It’s no secret that pre-AI startups generally get little love from investors now.
Ariel Katz, co-founder and CEO of a nine-year-old healthcare data platform; H1argues that not all SaaS companies should be painted with the same broad brush.
“If you’re a SaaS workflow company, you could code it,” he told TechCrunch. What AI can’t easily replicate, according to Katz, is a company that is a data provider at its core.
That’s a self-serving view — H1’s entire business is based on selling detailed information about doctors to drug companies, hospital systems and health insurers — but that doesn’t mean it’s wrong.
“I’m not worried about Claude ever doing what we do,” Katz said, referring to Anthropic’s popular AI model. He believes the data H1 collects on doctors worldwide could actually be so valuable to AI model makers that they are more likely to become customers than competitors.
CVS Health Ventures, the venture capital arm of healthcare giant CVS/Aetna, must agree that H1 is in no danger of falling victim to the ‘SaaSocalypse’. The investor just led a $40 million round in H1.
H1 didn’t want to raise capital, Katz said. The startup turned cash flow and EBITDA profitable last year and is projected to grow over 40% this year. But partnering with one of the world’s largest healthcare companies was hard to say no to, Katz said.
Despite strong financials, companies like H1 aren’t exciting to traditional VCs who are currently consumed with backing AI startups at skyrocketing valuations.

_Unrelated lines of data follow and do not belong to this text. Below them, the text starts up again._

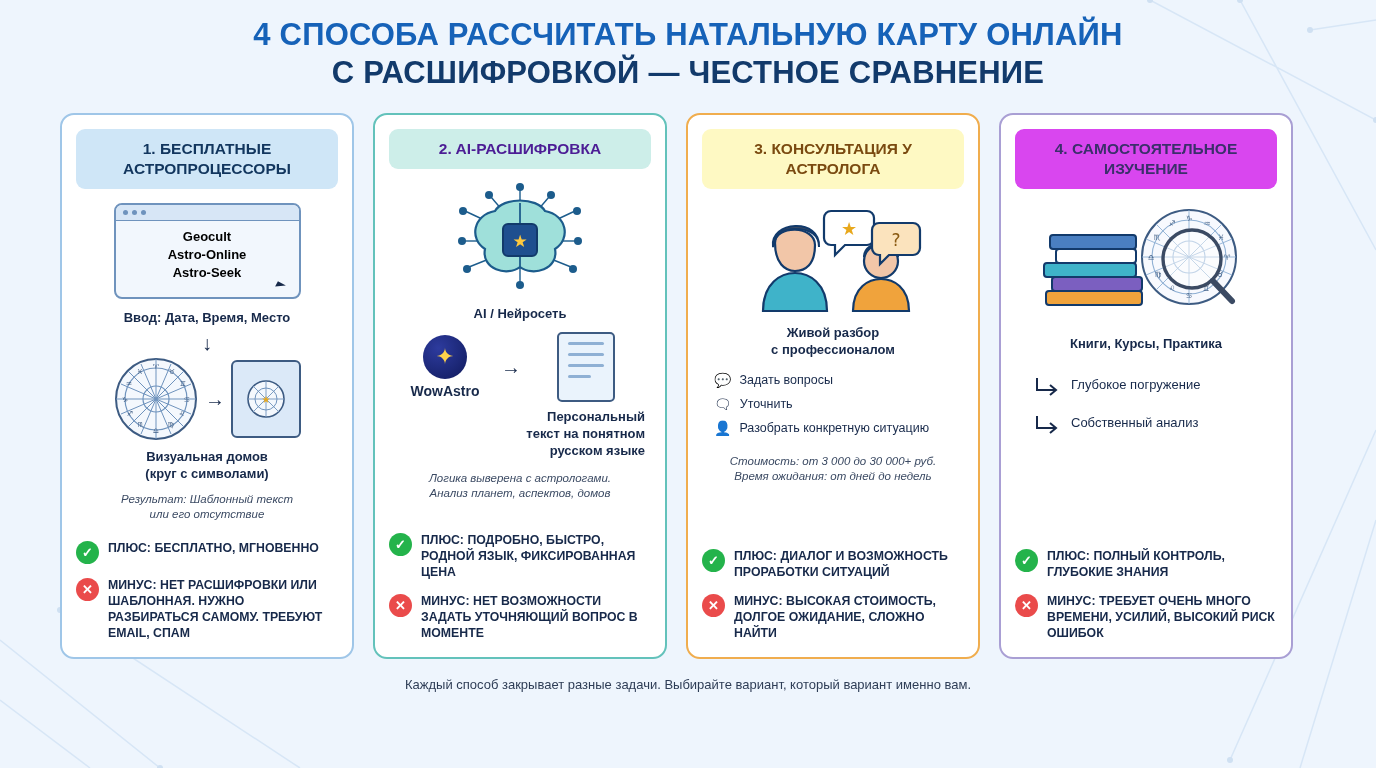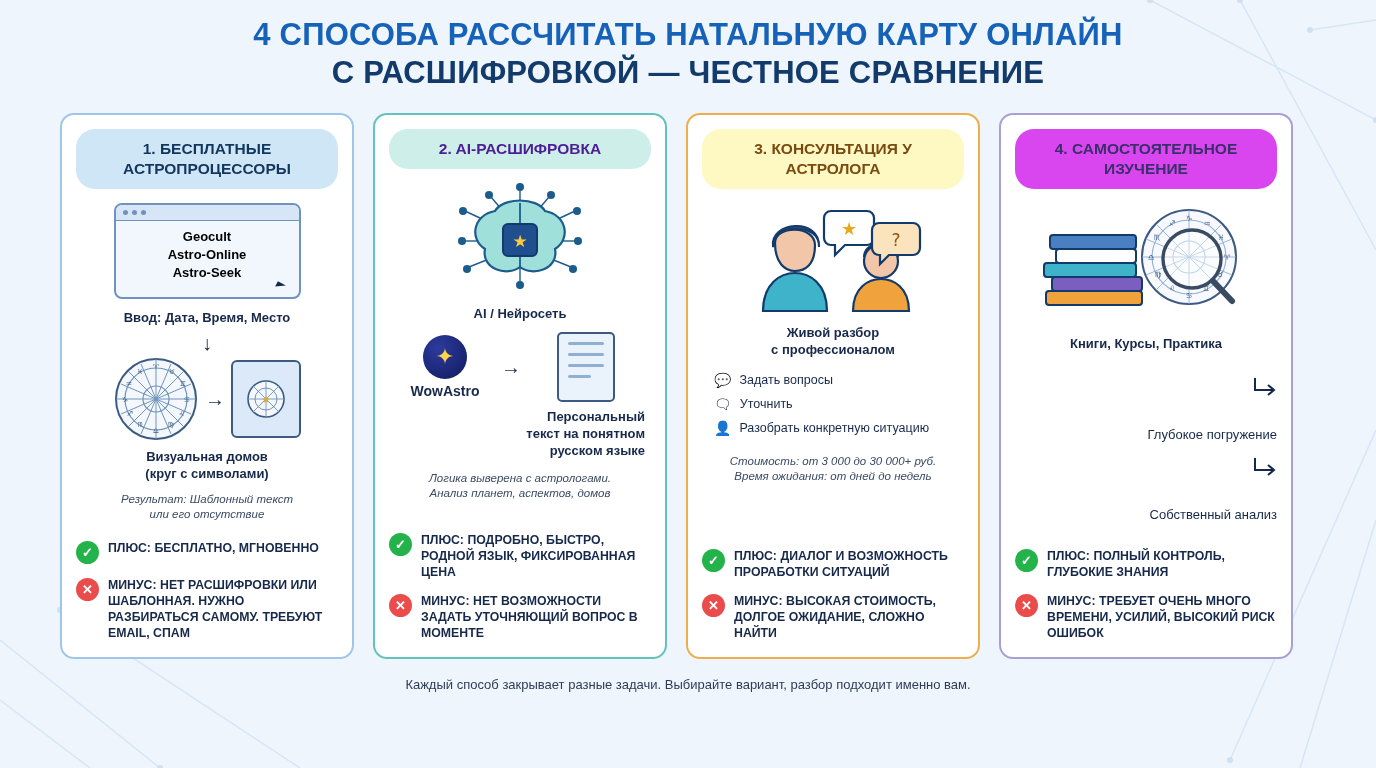--- a/index.html
+++ b/index.html
@@ -71,7 +71,7 @@
   .card.c4 { border-color: #a99fd4; }
 
   .card-title {
-    border-radius: 19px;
+    border-radius: 9px;
     text-align: center;
     font-weight: bold;
     font-size: 15.5px;

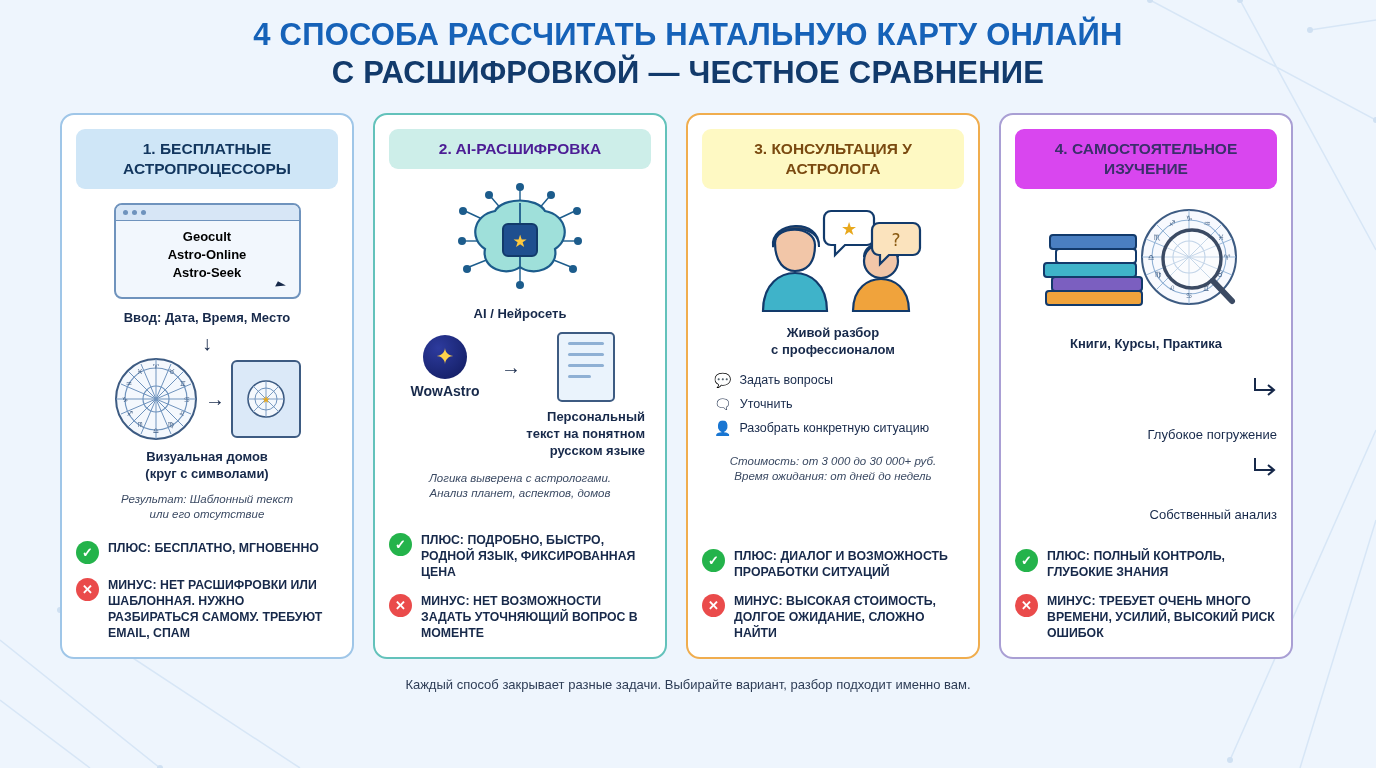--- a/index.html
+++ b/index.html
@@ -286,13 +286,12 @@
   }
   .branch-row {
     display: flex;
-    align-items: flex-end;
-    gap: 24px;
+    align-items: flex-start;
+    gap: 12px;
     font-size: 13px;
     line-height: 18px;
     color: #17294a;
     margin-bottom: 12px;
-    flex-direction: column;
   }
 </style>
 </head>

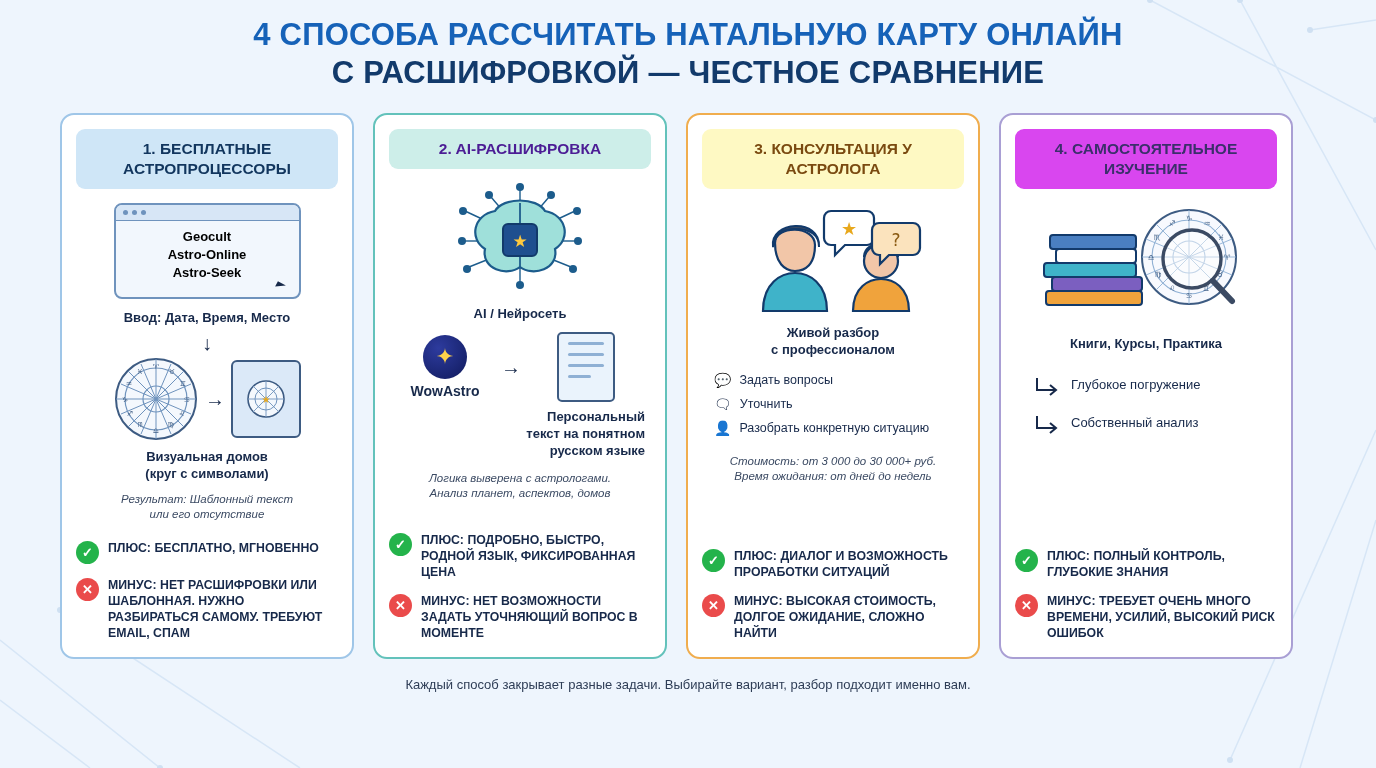--- a/index.html
+++ b/index.html
@@ -634,7 +634,7 @@
 
   </div>
 
-  <div class="footer">Каждый способ закрывает разные задачи. Выбирайте вариант, разбор подходит именно вам.</div>
+  <div class="footer">Каждый способ закрывает разные задачи. Выбирайте вариант, который вариант именно вам.</div>
 
 </div>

H1 was last valued at 750 million dollars when it raised $100 million in funding led by Altimeter Capital at the height of the Covid-era tech bubble in November 2021.
Like other companies that raised capital just before valuations fell in 2022, the first half has been focused on becoming profitable. The startup has also grown through acquiring smaller ones competitors and complementary businesses.